++++ Records for this task ++++

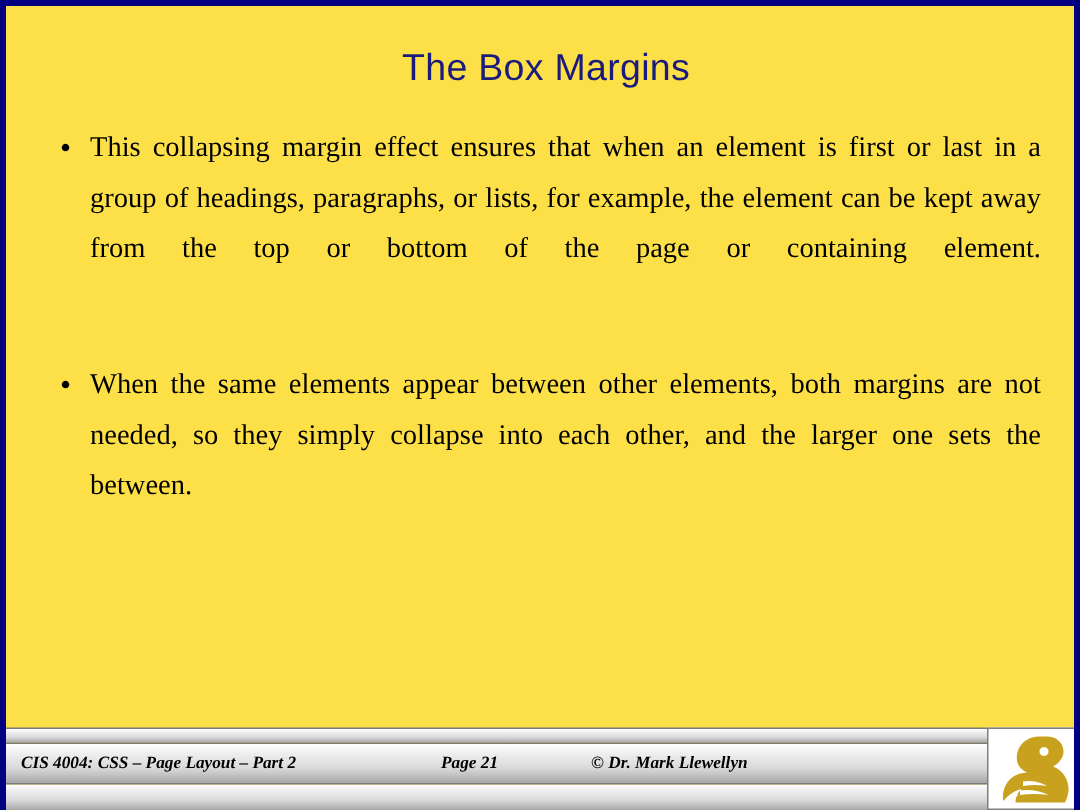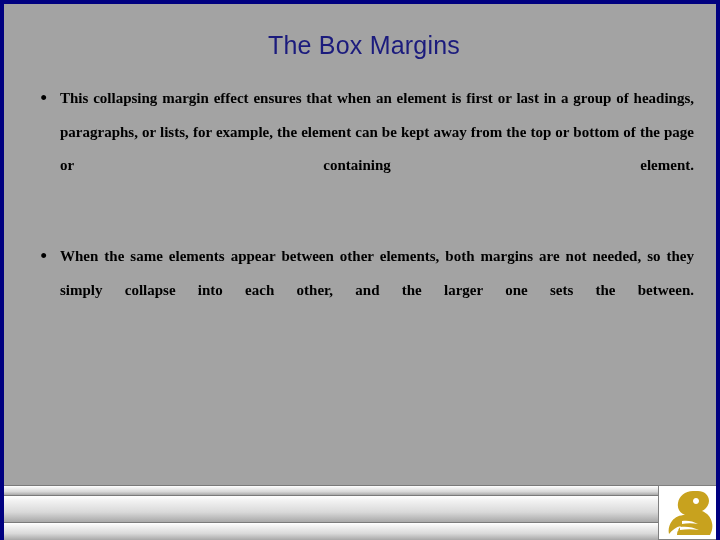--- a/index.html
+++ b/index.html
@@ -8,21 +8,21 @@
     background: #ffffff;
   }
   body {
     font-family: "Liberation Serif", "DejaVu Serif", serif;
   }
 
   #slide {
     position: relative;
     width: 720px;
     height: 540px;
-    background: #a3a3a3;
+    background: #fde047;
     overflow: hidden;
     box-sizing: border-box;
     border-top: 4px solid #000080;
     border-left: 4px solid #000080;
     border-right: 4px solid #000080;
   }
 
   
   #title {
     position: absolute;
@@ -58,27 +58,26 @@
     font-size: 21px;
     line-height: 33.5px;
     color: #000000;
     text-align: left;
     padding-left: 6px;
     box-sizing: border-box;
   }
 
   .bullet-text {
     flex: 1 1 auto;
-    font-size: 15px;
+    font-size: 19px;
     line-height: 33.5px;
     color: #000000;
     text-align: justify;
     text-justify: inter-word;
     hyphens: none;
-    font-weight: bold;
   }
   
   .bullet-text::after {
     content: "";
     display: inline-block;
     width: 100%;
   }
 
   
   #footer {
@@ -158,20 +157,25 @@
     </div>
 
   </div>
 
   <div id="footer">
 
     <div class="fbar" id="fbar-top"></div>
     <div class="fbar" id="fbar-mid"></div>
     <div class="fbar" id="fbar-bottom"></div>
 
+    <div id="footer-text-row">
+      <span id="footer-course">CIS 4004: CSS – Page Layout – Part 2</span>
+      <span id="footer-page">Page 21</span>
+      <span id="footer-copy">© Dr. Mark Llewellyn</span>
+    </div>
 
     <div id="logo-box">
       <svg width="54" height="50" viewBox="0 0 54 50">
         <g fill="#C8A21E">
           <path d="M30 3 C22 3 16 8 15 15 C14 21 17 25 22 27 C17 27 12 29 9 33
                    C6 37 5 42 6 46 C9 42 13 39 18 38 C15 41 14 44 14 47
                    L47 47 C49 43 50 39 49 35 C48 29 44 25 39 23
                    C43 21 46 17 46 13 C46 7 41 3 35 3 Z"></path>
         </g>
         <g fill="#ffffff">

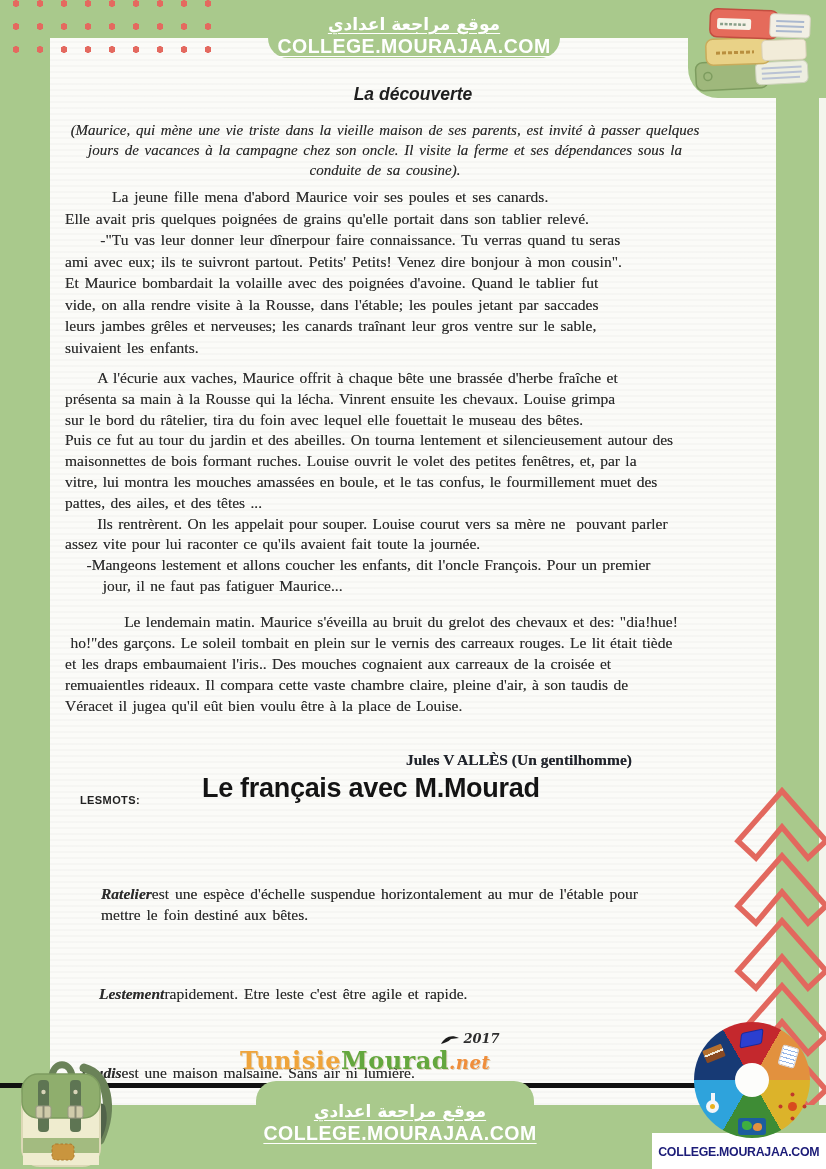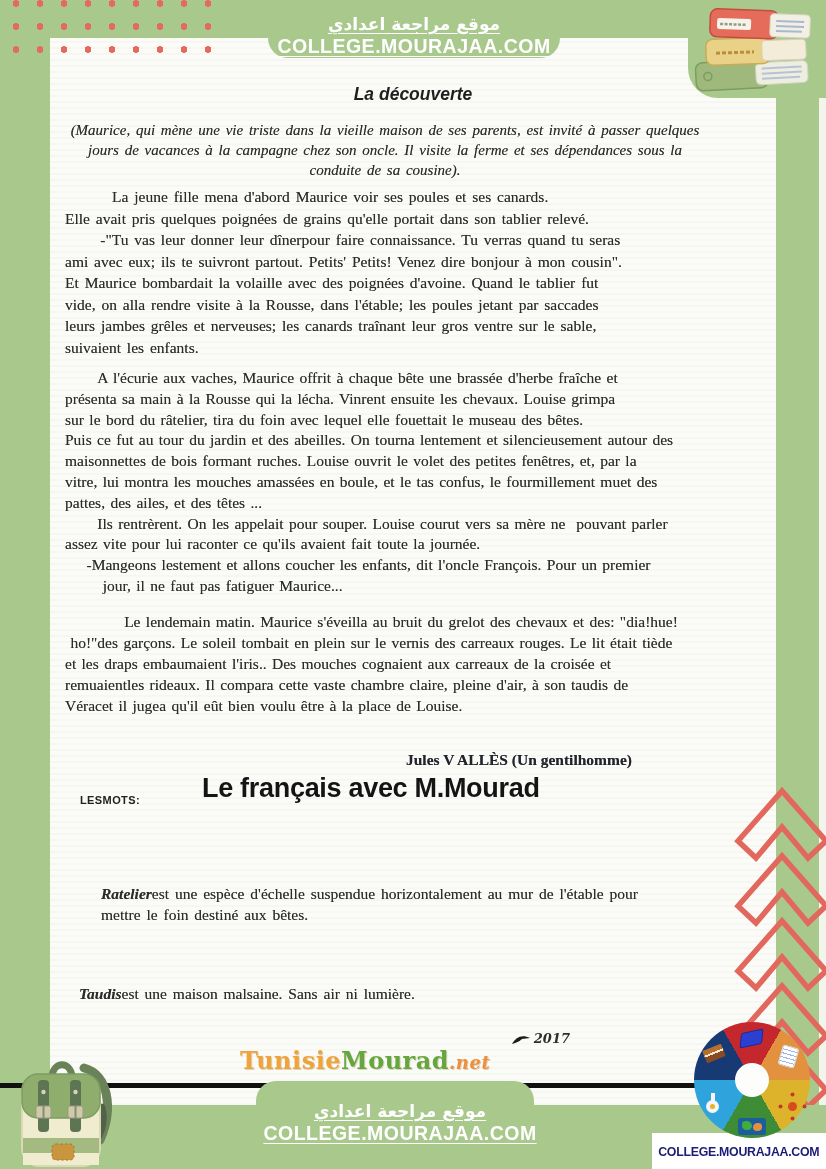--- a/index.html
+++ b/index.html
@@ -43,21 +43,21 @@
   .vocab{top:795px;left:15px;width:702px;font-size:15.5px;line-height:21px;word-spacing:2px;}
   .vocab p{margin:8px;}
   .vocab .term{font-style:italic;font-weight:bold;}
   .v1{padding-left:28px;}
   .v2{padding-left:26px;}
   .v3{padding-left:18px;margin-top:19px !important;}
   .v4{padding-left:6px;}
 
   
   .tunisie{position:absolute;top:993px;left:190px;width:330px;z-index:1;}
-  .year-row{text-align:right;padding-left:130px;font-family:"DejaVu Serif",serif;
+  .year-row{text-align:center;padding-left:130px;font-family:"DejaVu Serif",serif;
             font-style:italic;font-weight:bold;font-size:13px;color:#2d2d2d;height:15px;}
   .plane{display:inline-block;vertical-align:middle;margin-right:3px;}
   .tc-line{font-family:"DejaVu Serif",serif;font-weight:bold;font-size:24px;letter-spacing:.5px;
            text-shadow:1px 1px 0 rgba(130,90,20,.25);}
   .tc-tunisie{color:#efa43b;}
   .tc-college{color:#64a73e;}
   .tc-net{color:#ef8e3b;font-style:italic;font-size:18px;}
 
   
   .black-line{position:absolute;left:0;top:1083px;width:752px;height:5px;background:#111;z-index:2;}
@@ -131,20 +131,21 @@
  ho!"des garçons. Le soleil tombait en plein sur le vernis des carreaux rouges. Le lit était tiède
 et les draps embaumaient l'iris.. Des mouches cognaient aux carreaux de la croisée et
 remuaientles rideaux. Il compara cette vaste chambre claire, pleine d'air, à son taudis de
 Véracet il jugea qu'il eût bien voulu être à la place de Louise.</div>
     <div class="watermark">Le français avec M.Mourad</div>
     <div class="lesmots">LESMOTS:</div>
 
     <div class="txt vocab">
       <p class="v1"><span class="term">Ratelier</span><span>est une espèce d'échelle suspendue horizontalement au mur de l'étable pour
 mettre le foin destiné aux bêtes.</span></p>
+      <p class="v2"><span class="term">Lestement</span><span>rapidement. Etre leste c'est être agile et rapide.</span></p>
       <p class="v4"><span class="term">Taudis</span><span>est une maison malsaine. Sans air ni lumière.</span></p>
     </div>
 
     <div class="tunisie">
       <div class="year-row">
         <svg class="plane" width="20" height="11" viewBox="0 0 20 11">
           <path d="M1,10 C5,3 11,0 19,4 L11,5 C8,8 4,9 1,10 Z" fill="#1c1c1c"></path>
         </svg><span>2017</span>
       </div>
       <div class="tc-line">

++++

Read through the data and copy every line where "vocab" shows up.

Finished exercise
   .vocab{top:795px;left:15px;width:702px;font-size:15.5px;line-height:21px;word-spacing:2px;}
   .vocab p{margin:8px;}
   .vocab .term{font-style:italic;font-weight:bold;}
     <div class="txt vocab">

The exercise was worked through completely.